*** DATA RECORDS

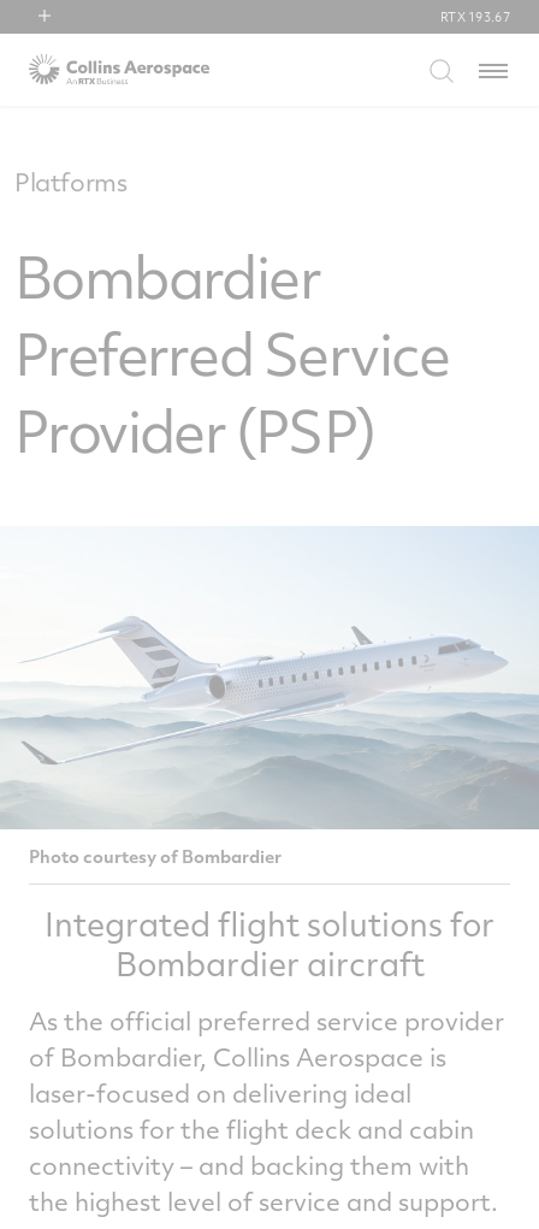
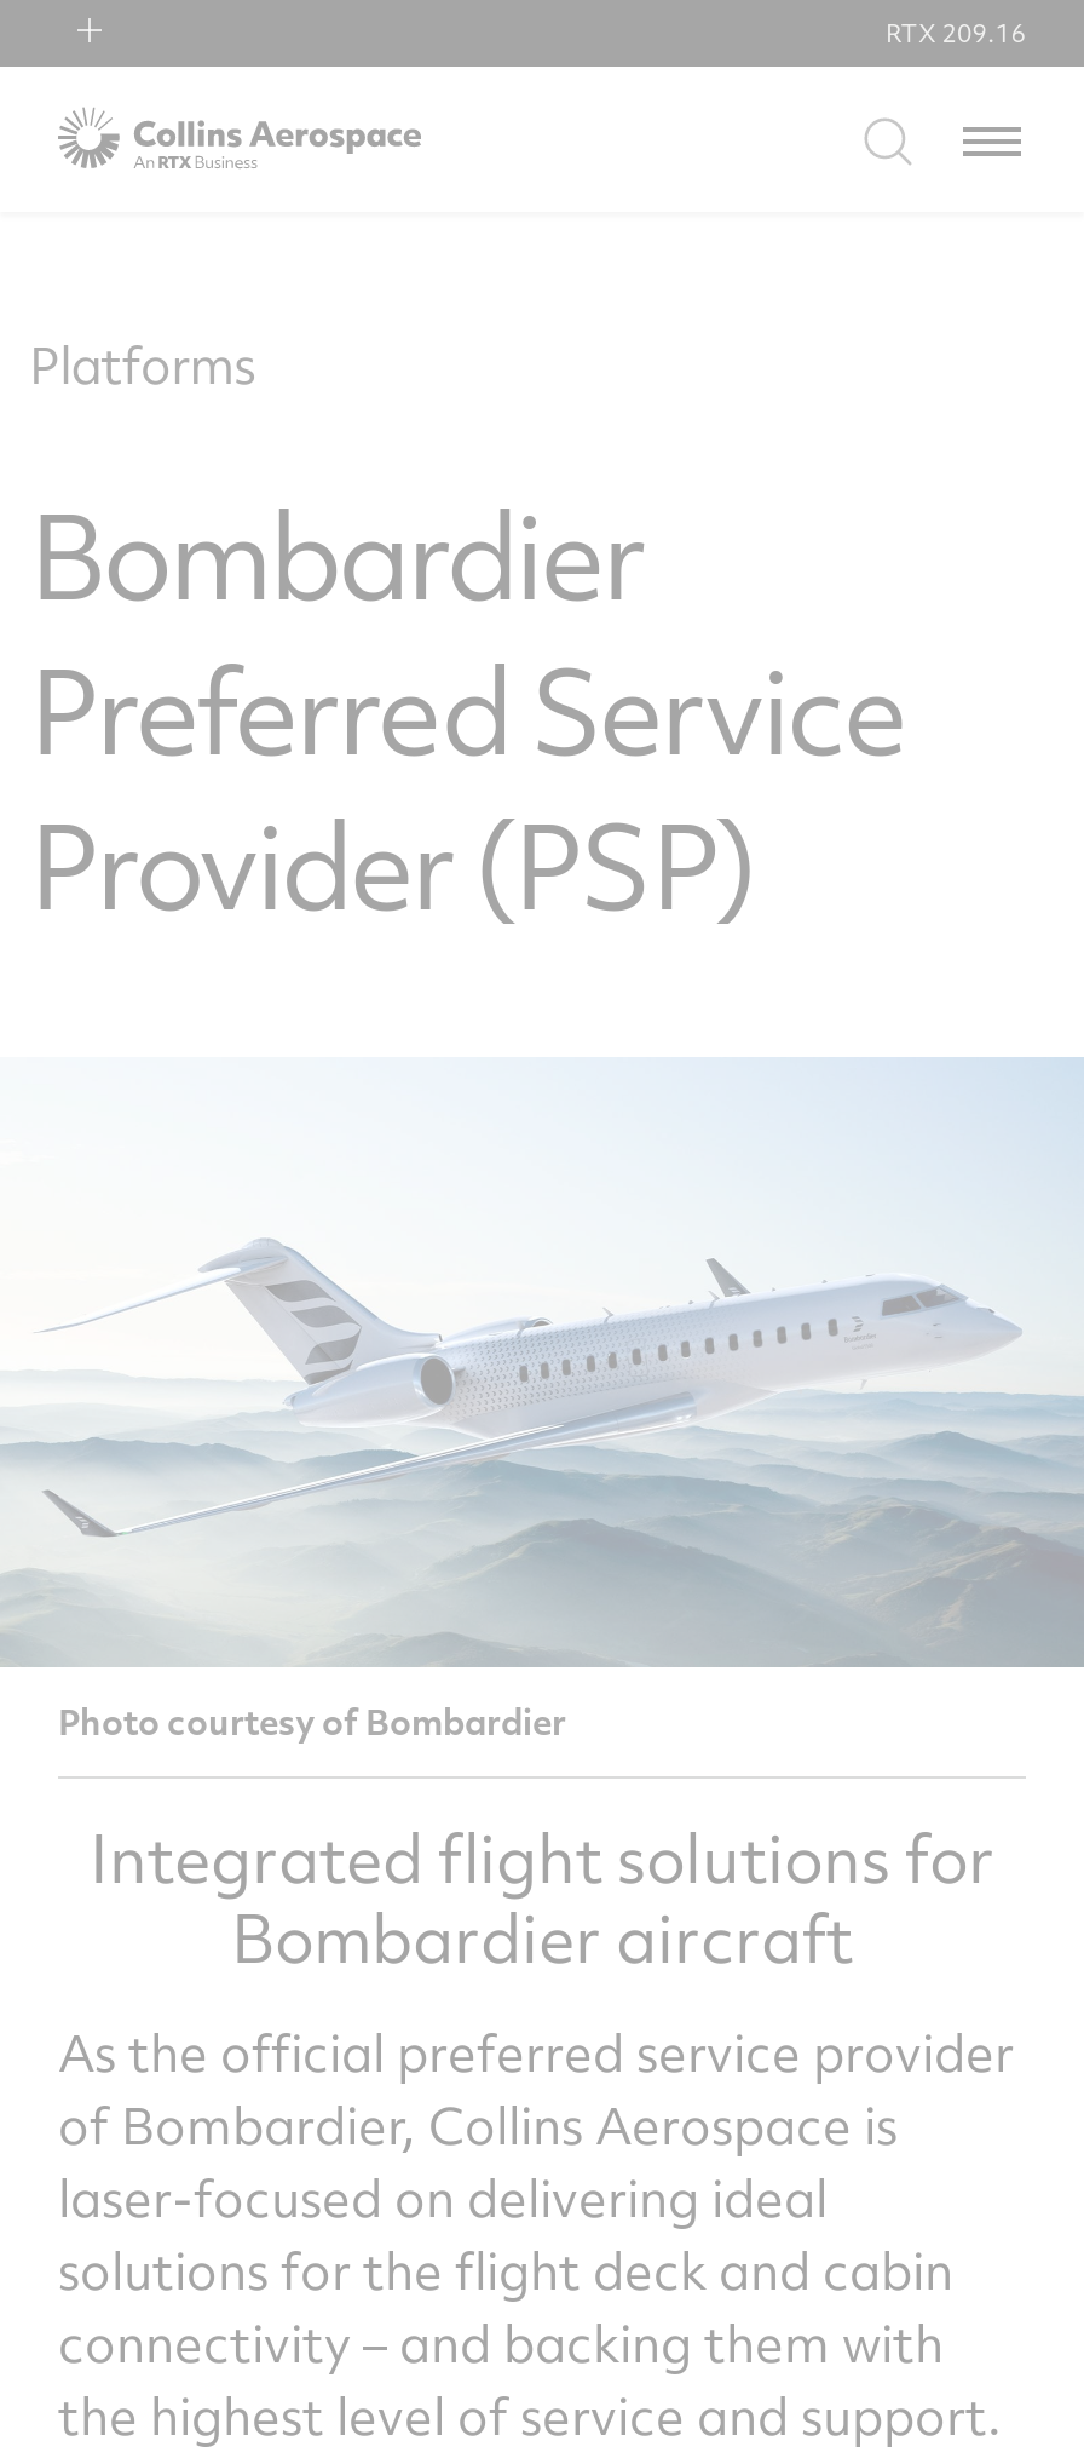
[440,8,510,25] RTX 193.67 -> [886,16,1026,50] RTX 209.16

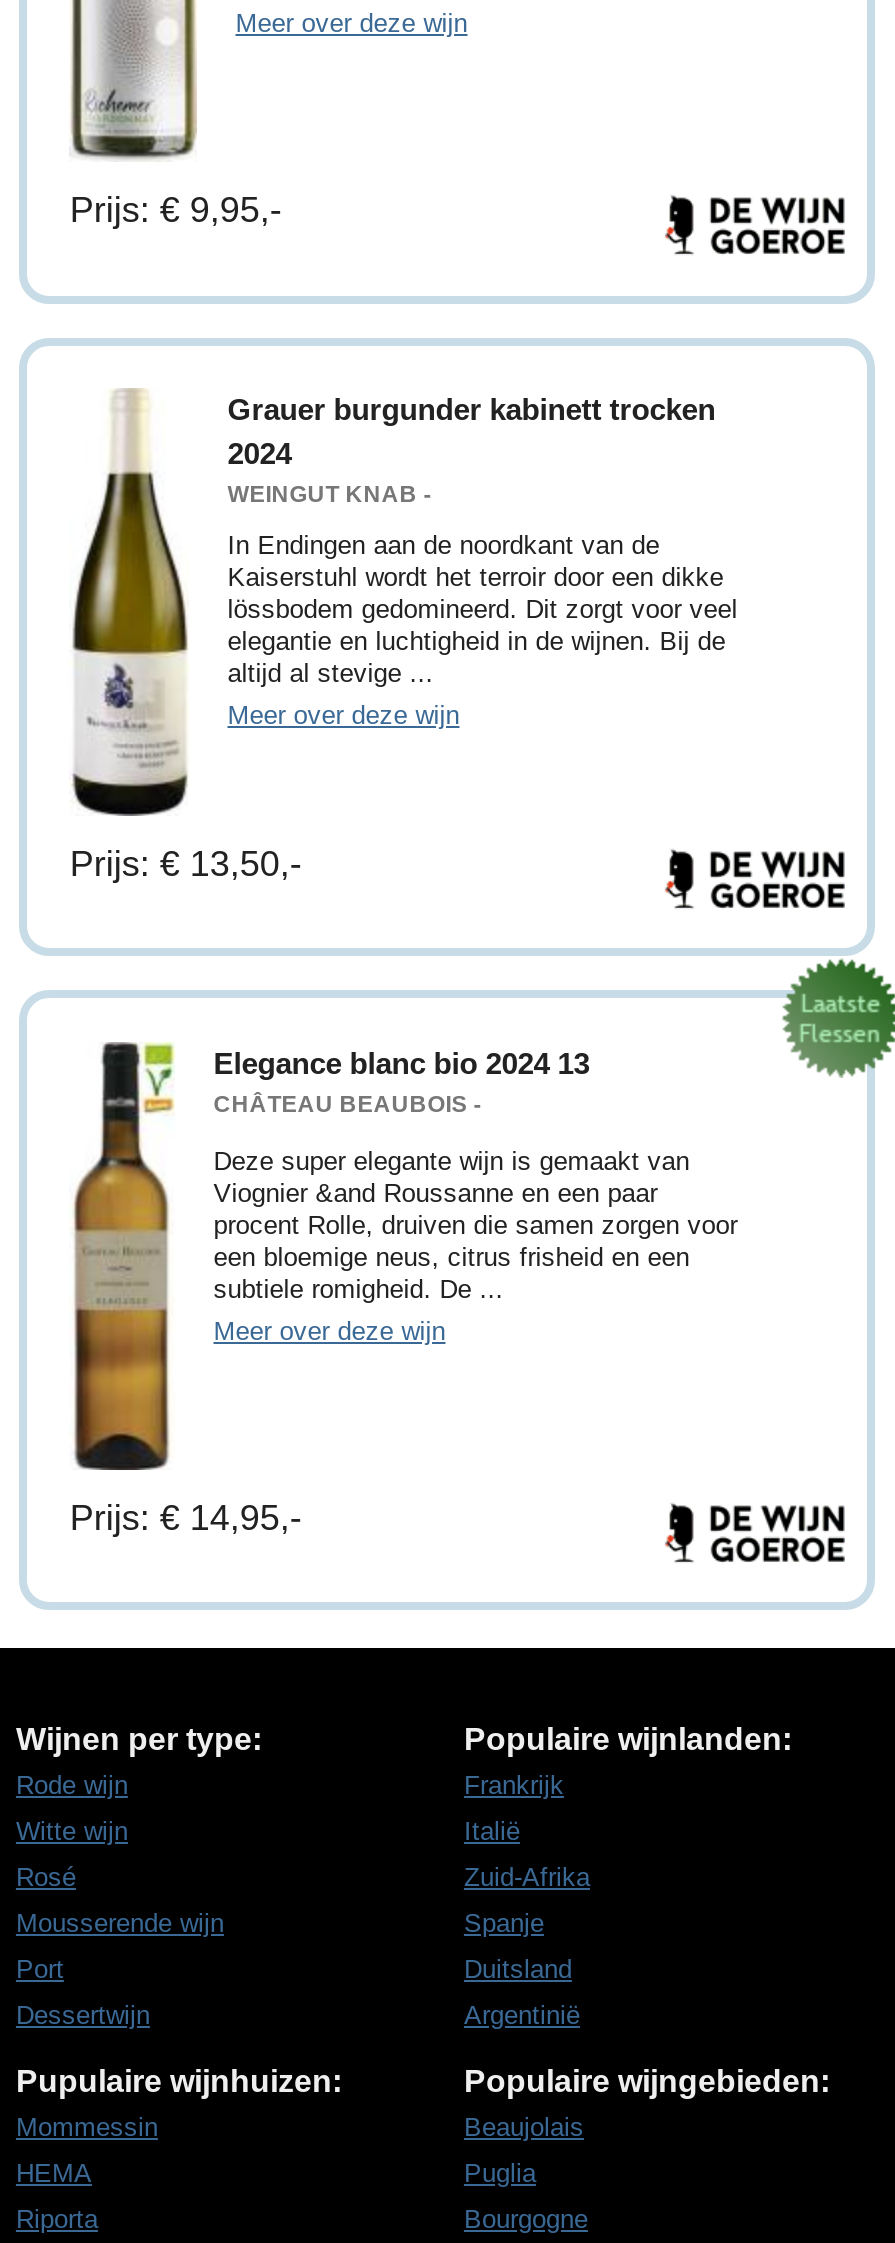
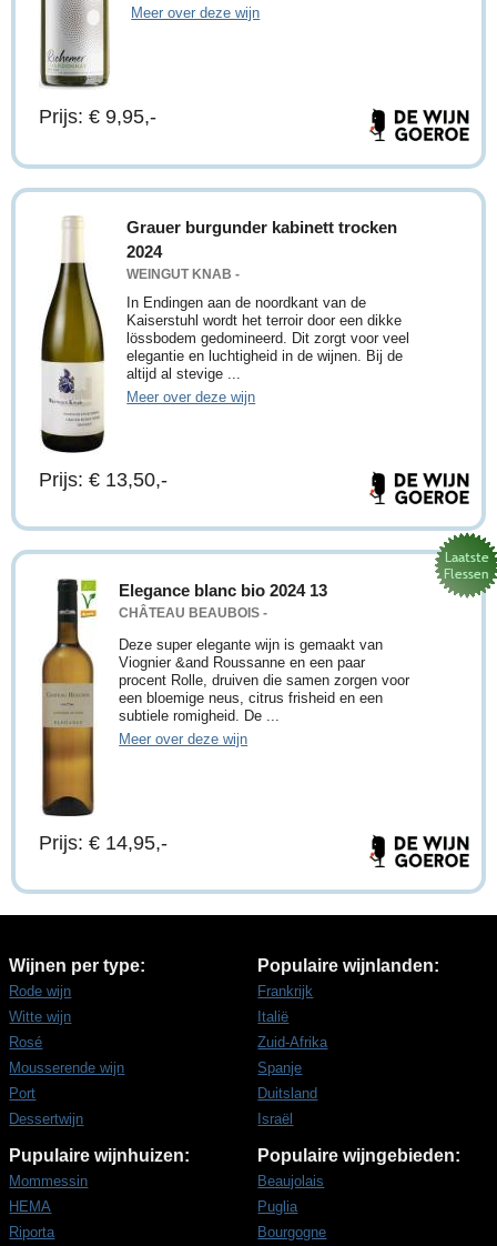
[464,2000,580,2030] Argentinië -> [258,1111,293,1127] Israël

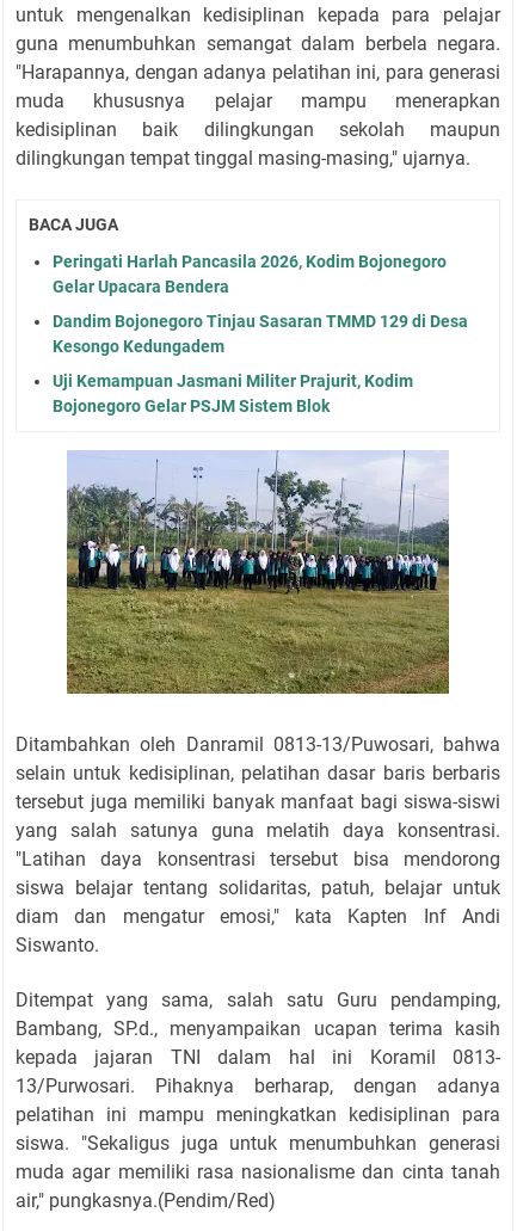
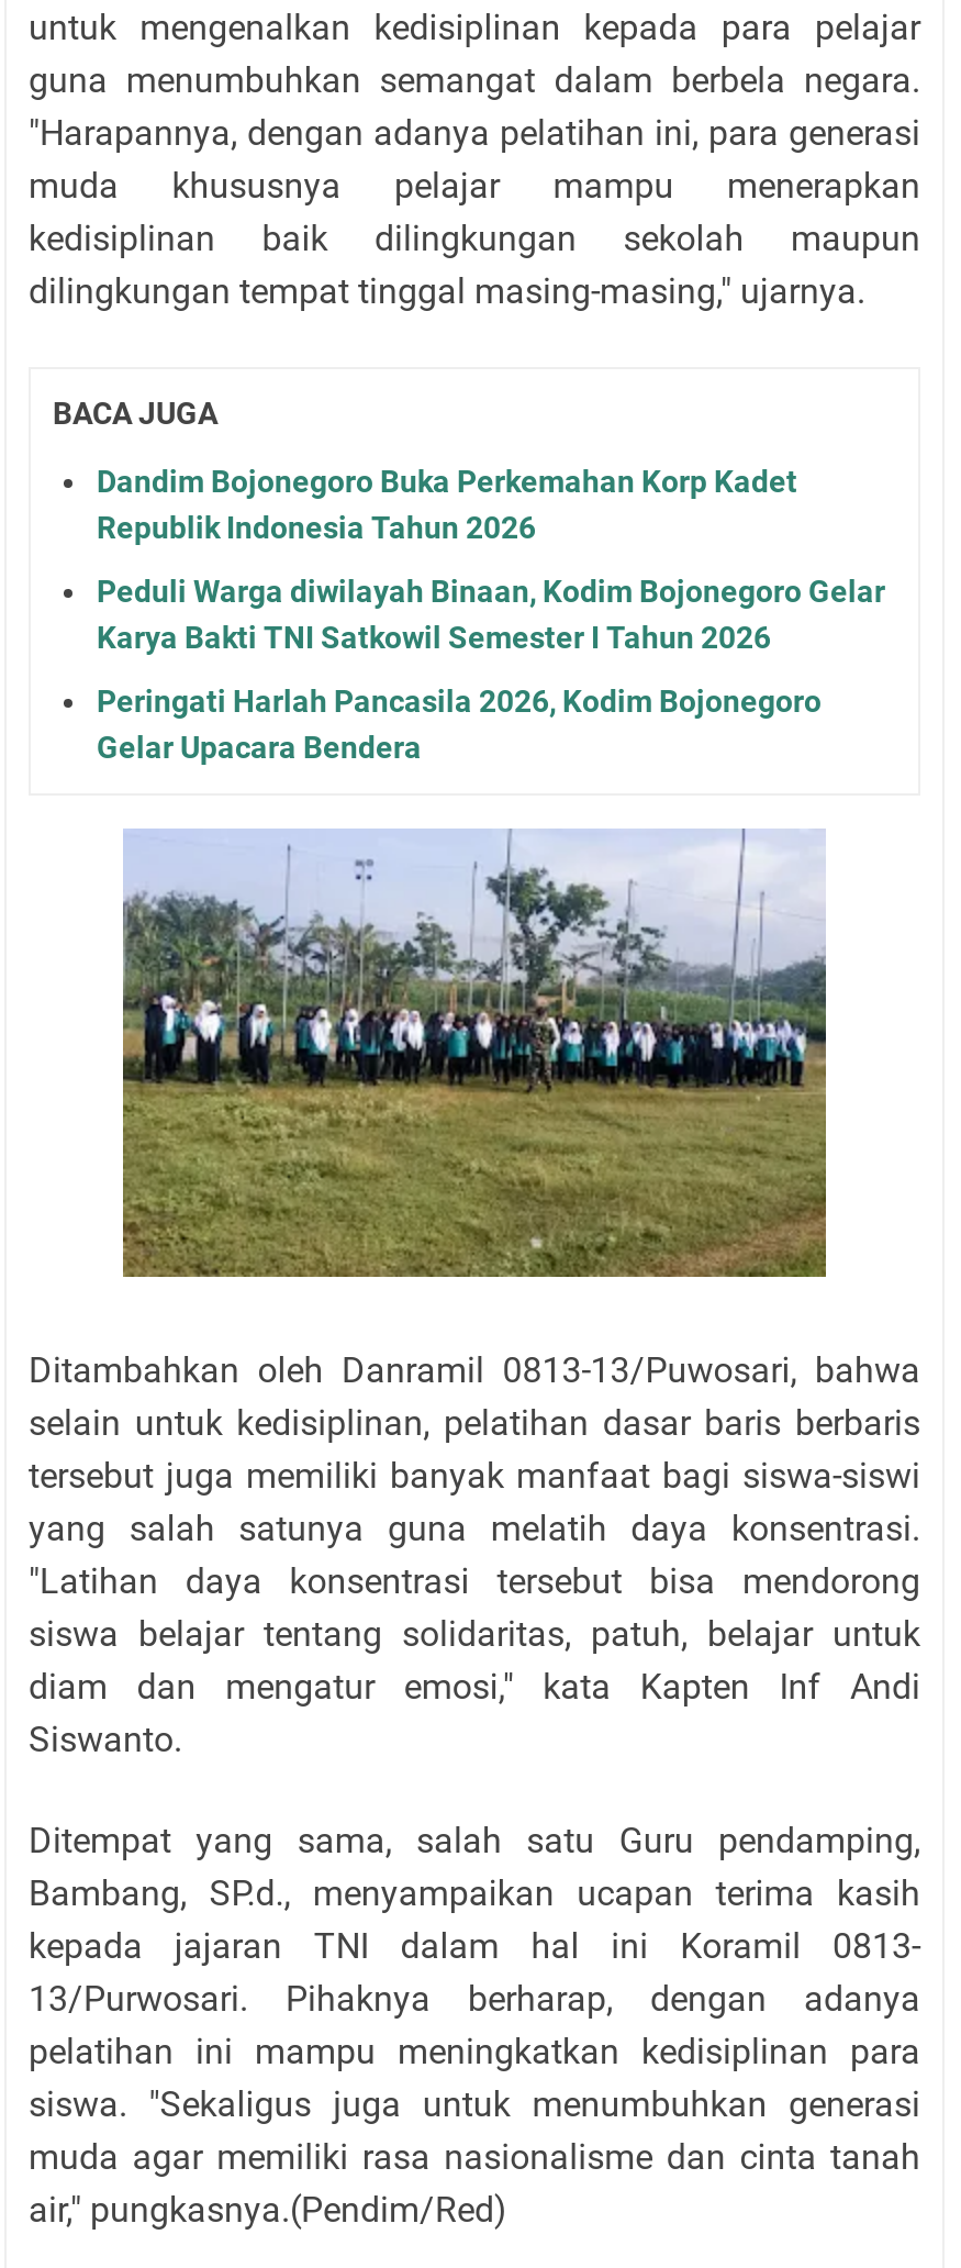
none -> [97,463,885,654] Dandim Bojonegoro Buka Perkemahan Korp Kadet | Republik Indonesia Tahun 2026 | Peduli Warga diwilayah Binaan, Kodim Bojonegoro Gelar | Karya Bakti TNI Satkowil Semester I Tahun 2026
moved [53,251,447,296] -> [97,683,822,764]: Peringati Harlah Pancasila 2026, Kodim Bojonegoro | Gelar Upacara Bendera
[53,311,468,415] Dandim Bojonegoro Tinjau Sasaran TMMD 129 di Desa | Kesongo Kedungadem | Uji Kemampuan Jasmani Militer Prajurit, Kodim | Bojonegoro Gelar PSJM Sistem Blok -> none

******

Copy each line from the data above that includes "Gelar".

none -> [97,463,885,654] Dandim Bojonegoro Buka Perkemahan Korp Kadet | Republik Indonesia Tahun 2026 | Peduli Warga diwilayah Binaan, Kodim Bojonegoro Gelar | Karya Bakti TNI Satkowil Semester I Tahun 2026
moved [53,251,447,296] -> [97,683,822,764]: Peringati Harlah Pancasila 2026, Kodim Bojonegoro | Gelar Upacara Bendera
[53,311,468,415] Dandim Bojonegoro Tinjau Sasaran TMMD 129 di Desa | Kesongo Kedungadem | Uji Kemampuan Jasmani Militer Prajurit, Kodim | Bojonegoro Gelar PSJM Sistem Blok -> none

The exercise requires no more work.